• **Records to use**
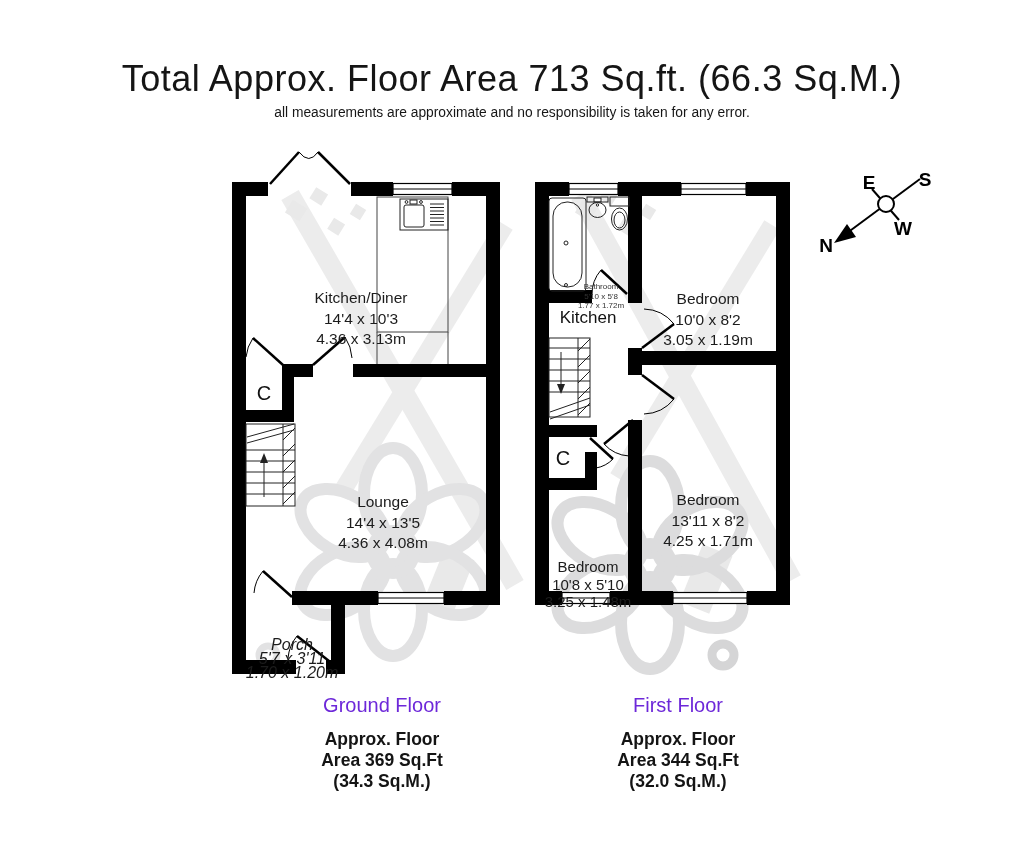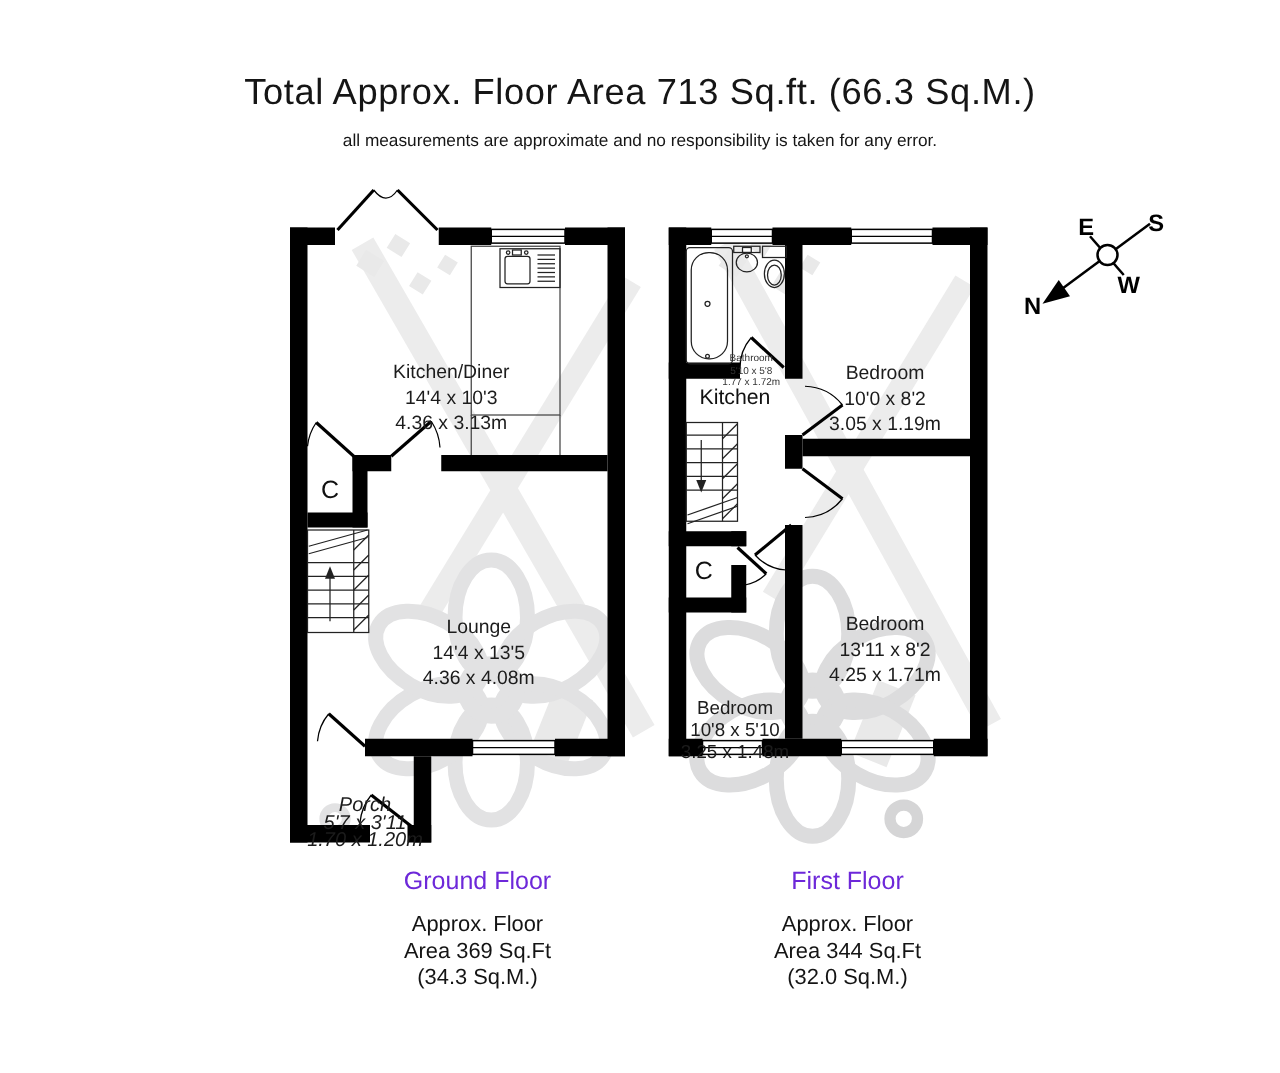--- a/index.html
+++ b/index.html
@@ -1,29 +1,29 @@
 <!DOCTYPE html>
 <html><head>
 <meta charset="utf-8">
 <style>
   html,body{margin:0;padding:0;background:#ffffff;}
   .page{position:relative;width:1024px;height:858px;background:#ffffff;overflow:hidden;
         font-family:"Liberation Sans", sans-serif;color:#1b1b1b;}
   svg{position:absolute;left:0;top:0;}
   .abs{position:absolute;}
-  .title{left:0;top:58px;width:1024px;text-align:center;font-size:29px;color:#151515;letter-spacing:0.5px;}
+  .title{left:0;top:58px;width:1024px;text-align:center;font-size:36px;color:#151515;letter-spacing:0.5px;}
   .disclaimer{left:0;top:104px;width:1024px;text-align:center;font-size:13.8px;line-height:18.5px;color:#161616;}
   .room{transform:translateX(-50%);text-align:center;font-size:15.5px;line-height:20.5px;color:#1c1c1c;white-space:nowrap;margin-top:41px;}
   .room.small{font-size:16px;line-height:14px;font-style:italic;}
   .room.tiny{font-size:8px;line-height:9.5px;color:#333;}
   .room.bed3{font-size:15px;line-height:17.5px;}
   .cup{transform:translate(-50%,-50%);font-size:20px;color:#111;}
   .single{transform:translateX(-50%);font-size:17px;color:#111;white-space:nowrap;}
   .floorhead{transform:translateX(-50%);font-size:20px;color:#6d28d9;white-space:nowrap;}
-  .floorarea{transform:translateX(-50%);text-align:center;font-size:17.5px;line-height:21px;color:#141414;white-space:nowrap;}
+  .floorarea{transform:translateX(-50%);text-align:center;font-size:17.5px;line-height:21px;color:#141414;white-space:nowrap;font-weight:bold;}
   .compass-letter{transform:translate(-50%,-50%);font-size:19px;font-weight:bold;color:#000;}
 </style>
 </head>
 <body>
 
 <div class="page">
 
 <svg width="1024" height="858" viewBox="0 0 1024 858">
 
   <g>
--
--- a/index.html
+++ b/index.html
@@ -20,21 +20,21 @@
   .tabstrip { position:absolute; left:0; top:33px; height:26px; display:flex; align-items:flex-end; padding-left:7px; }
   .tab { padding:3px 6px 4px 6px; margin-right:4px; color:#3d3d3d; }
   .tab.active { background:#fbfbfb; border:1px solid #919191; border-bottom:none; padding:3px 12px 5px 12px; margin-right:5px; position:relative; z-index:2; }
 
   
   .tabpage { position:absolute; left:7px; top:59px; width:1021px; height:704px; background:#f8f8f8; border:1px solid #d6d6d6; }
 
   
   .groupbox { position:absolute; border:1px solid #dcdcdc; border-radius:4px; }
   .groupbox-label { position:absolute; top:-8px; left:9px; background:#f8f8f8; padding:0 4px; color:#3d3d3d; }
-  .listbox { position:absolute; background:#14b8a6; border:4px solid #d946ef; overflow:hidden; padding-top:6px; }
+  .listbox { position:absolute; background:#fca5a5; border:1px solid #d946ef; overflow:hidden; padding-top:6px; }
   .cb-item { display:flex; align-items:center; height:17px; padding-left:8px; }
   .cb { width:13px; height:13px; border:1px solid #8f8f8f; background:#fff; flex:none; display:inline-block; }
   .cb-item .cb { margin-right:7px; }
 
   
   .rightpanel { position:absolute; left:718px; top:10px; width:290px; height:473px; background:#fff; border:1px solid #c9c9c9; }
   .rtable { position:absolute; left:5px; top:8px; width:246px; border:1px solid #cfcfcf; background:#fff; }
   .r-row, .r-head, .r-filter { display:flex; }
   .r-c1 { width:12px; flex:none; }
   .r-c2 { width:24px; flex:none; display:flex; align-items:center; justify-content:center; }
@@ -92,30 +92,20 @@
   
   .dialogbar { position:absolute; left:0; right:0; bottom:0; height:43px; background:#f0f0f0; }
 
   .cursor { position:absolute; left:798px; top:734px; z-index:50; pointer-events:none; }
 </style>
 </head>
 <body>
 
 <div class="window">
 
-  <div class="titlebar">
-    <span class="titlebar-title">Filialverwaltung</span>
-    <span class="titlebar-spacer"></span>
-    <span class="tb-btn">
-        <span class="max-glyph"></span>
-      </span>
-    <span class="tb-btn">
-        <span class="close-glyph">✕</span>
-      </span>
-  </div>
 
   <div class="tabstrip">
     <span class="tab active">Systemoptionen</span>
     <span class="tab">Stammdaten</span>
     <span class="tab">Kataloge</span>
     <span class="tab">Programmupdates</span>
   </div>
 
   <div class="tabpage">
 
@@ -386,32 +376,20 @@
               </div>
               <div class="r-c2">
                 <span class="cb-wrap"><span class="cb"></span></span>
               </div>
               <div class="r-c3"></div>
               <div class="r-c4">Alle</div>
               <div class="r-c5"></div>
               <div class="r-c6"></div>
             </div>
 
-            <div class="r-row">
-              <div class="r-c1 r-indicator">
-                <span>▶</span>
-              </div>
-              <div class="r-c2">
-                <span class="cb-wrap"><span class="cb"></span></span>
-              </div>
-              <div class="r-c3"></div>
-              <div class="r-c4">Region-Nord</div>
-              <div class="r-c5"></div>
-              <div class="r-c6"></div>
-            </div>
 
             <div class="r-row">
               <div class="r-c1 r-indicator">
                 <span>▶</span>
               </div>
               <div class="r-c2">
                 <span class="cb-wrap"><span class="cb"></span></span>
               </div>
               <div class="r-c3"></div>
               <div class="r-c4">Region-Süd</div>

• **Task goal**
Lines with the string "room": pick each one out of the material and return it.

• **Expected output**
   .room{transform:translateX(-50%);text-align:center;font-size:15.5px;line-height:20.5px;color:#1c1c1c;white-space:nowrap;margin-top:41px;}
   .room.small{font-size:16px;line-height:14px;font-style:italic;}
   .room.tiny{font-size:8px;line-height:9.5px;color:#333;}
   .room.bed3{font-size:15px;line-height:17.5px;}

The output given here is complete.